I have them in the tank with my Taiwans right now...dumb things were floating in the co2 bubbles, having fun


----------



## Pamelajo (Aug 9, 2009)

kuler22 said:


> Hi Anna,
> 
> Would Apple snails live peacefully with Cherry Shrimp and do they eat the slimy green algae? I can't seem to get rid of that type of algae but want to ensure that they do not eat any of the baby shrimp as I have just got them breeding nicely. I know you are one of the resident experts.
> 
> ...





bettaforu said:


> they do eat the algae, and no they don't snack on my shrimps
> 
> I have them in the tank with my Taiwans right now...dumb things were floating in the co2 bubbles, having fun


I agree with Anna I have 4 different kinds of apple snails and they are all in with different shrimp and they do not bother them.


----------



## zfarsh (Apr 7, 2011)

do they eat the plants, or just alga?

Would Oto fish be a good idea instead?

I didnt know Apple Snails eat hair alga, i thought it was only SAE fish. Do you have any pics of your hair algua, i may need to get some in the futur instead of SAE for my smaller tank, just in case one day i may get them again (still not sure how i got rid of them).

Anna, pls pm me when you get the babies, as their are different types of Apple Snails, and i dont know which is which.... also, they would be a nice addition in my 75 gallon golfdish tank if they dont eat plants!!!


----------



## zfarsh (Apr 7, 2011)

Hi Anna,

Any chance you can take pics of your Apple Snails?? I dont know why, but i am extremely excited to get some now.


----------



## Pamelajo (Aug 9, 2009)

Any apple snails that get peach size will eat plants. The coloured ones (blue, ivory, purple, black, etc) will only eat dead plant material. 

Anna if you do not know what kind of apple snail they are can you post a pic of the spiral from the side and I should be able to tell you what kind.


----------



## bettaforu (Sep 6, 2009)

I believe these are the giant apple snails...just found them playing with my co2 diffuser...yes they turned it upside down and one was sitting above it the other below it....I had to move them both out of the way to get photos of them....just huge!!

Will post them tomorrow am when I am not as tired....too much wine for dinner


----------



## zfarsh (Apr 7, 2011)

Hi Anna, 

do your Giants eat live plants???


----------



## bettaforu (Sep 6, 2009)

not that I can see, but they love that algae...saw them cleaning the back wall of the plant tank where there was quite a bit starting on it. 

here's pics of them

this is the girl for comparison, those mesh are 3 inch sqs.










this is the boy...see what they did to my co2 diffuser, he's got it upside down now...

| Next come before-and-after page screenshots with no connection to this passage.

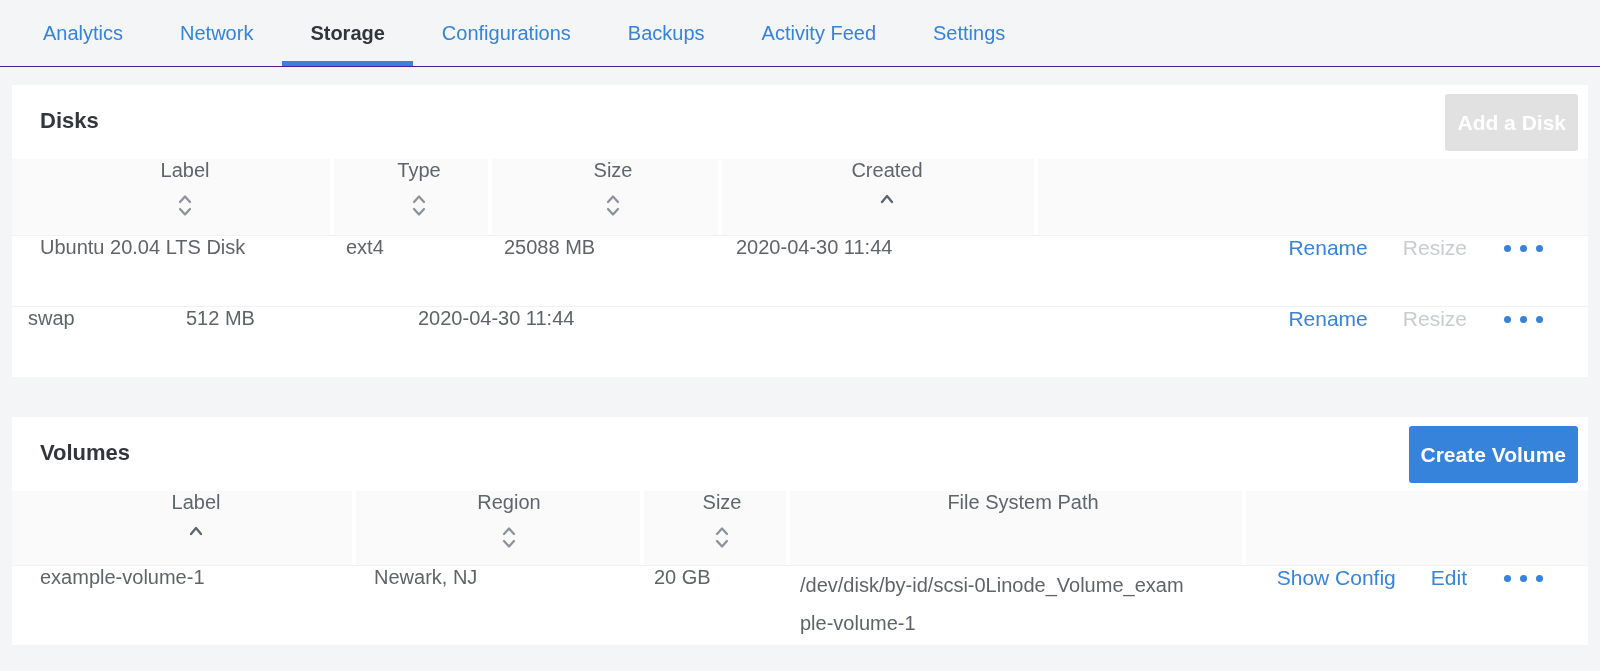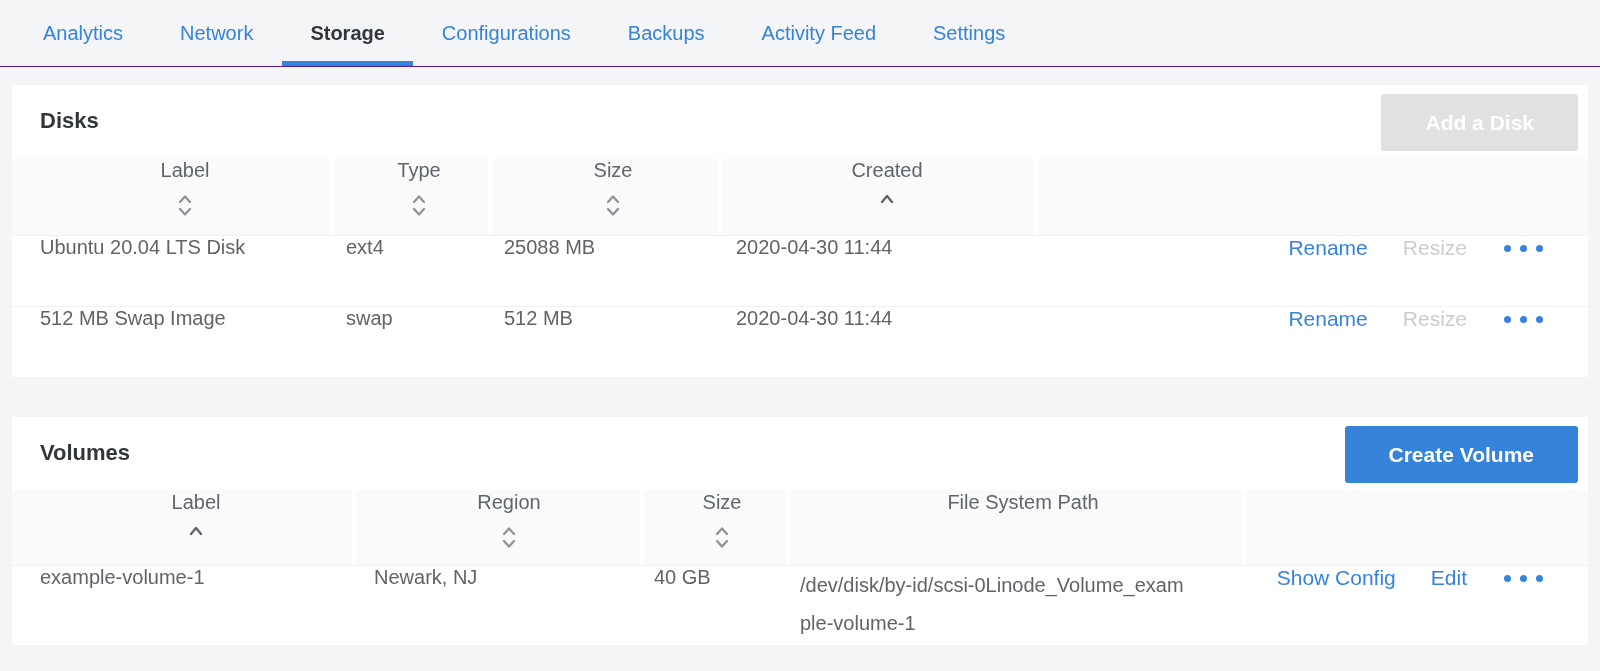"Add a Disk" .btn { padding: 0 44px -> 0 12px }
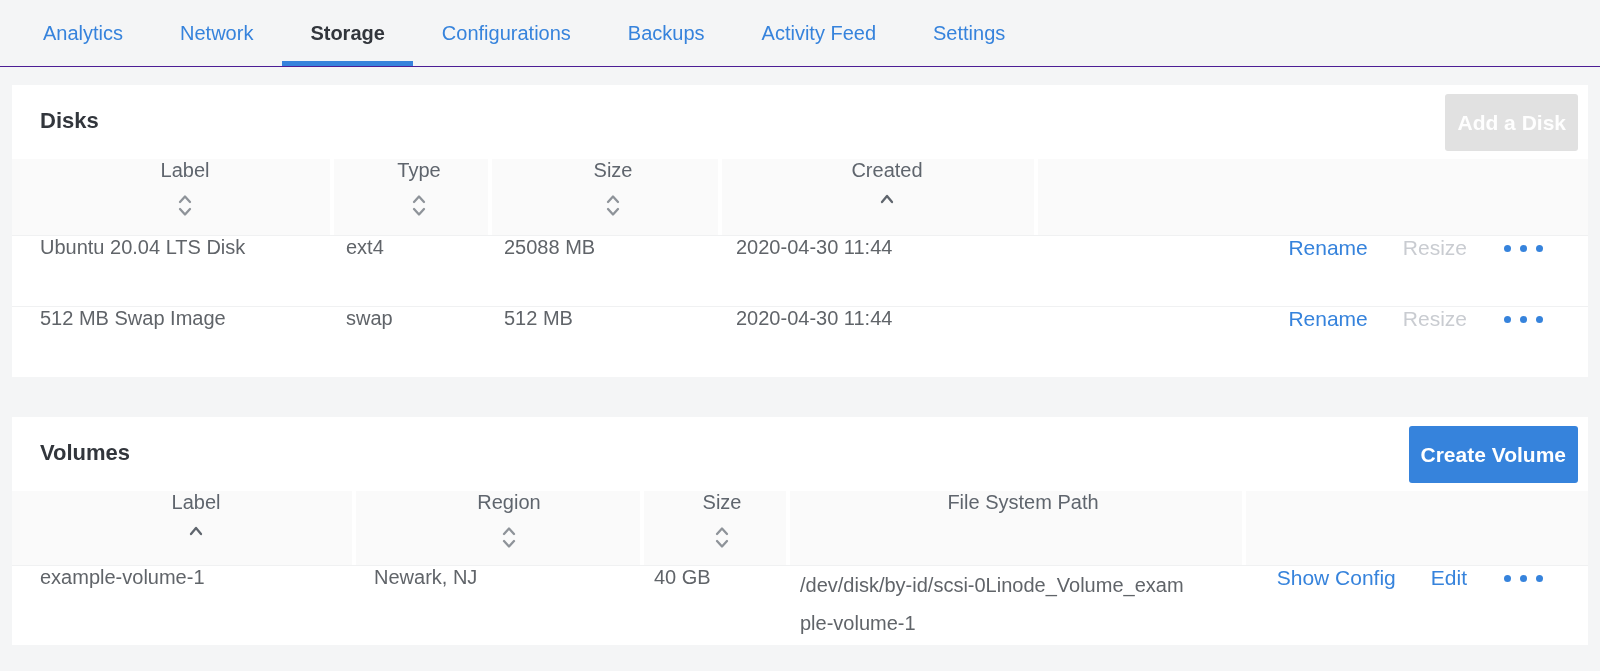"512 MB Swap Image" div.td { html: <div>512 MB Swap Image</div> -> none }
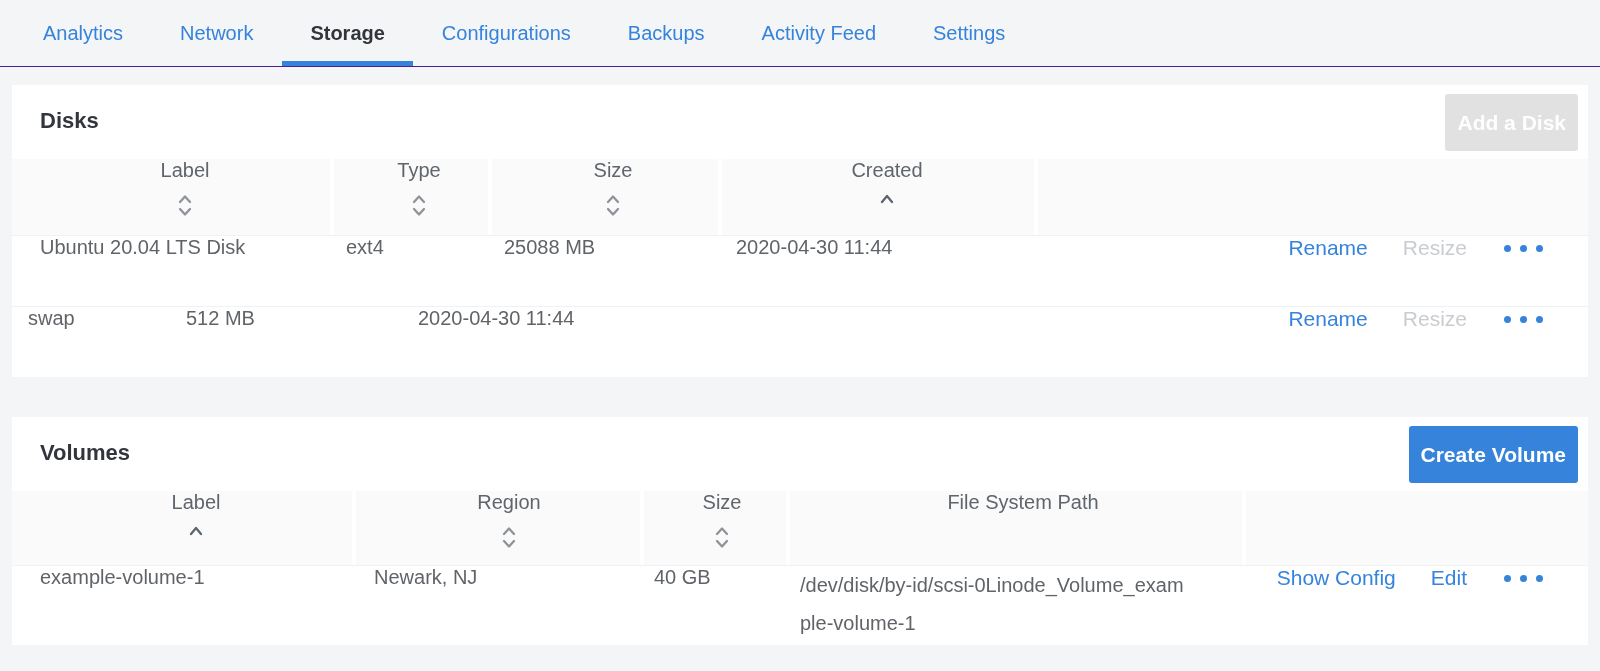"40 GB" div.td { text: 40 -> 20 }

together. he grew that extra piece of shell after I put her in his tank, then they made woopee!


----------



## Pamelajo (Aug 9, 2009)

They definitely look like plant eaters, but maybe leaving your plants alone because they are busy with the algae and the plant eaters tend to be more bratty. Anna do you have sponge filters in their tank? If so look at them closely and see if they have been eating them.


----------



## Jackson (Jan 30, 2009)

I have the colored variety green, blue and they also eat plants. 
I had lots of amazon frogbit that slowly disappeared thanks to them.


----------



## Pamelajo (Aug 9, 2009)

Jackson said:


> I have the colored variety green, blue and they also eat plants.
> I had lots of amazon frogbit that slowly disappeared thanks to them.

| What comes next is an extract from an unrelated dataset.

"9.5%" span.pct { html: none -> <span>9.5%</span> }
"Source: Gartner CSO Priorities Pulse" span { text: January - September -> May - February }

That is weird the coloured variety usually will only eat dying plant matter, are you feeding the tank/fish enough so there is left overs for them? Do you have very fine plants. I wonder with the frogbit if it is because the little plantletts are soft and tender? Mine are in a planted tank and they never bother the plants, and I have tons of frogbit. I can send you some, it is tiny tiny I can't seem to grow it big. I keep taking it out to the goldfish and putting in the plant eating snail tank.
I had a tank of rainbows, gourami and kribs and no snails, it kept dissappearing. I also had ameca splendens that ate it but now have another goodeid that don't touch it.


----------



## Jackson (Jan 30, 2009)

Very well could be that frogbit is tasty to them. It's the only plant I had in there. 
They're well fed I was shocked to see my frogbit slowly vanish.


----------



## zfarsh (Apr 7, 2011)

man, this is depressing, i really wanted some Giant snails!!!!!


----------



## Pamelajo (Aug 9, 2009)

zfarsh said:


> man, this is depressing, i really wanted some Giant snails!!!!!


You could always do a non planted tank for them.


----------



## robert77k (May 27, 2012)

This is the type of apple snail you want for a planted aquarium as they don't eat plants. They grow to max size of a golf ball.

http://www.applesnail.net/content/species/pomacea_diffusa.htm

Color has nothing to do with the species. You have to look at the shape of the shell to determin the species.

If it's bigger than a golf ball, you can be pretty certian that it is not a pomacea diffusa, and they will munch on live plants.

I have 5 red/yellow pomacea diffusa now, and they are the size of a large marble. Thus far they have only munched on algae and sift through the gravel.

This link is great to help you figure out which species you might have. The color of the eggs is also a good indication:

http://www.applesnail.net/content/species_genera.htm


----------



## bettaforu (Sep 6, 2009)

Pam these snails have never ate any plants in the time I have had them over 2 years for the biggest one.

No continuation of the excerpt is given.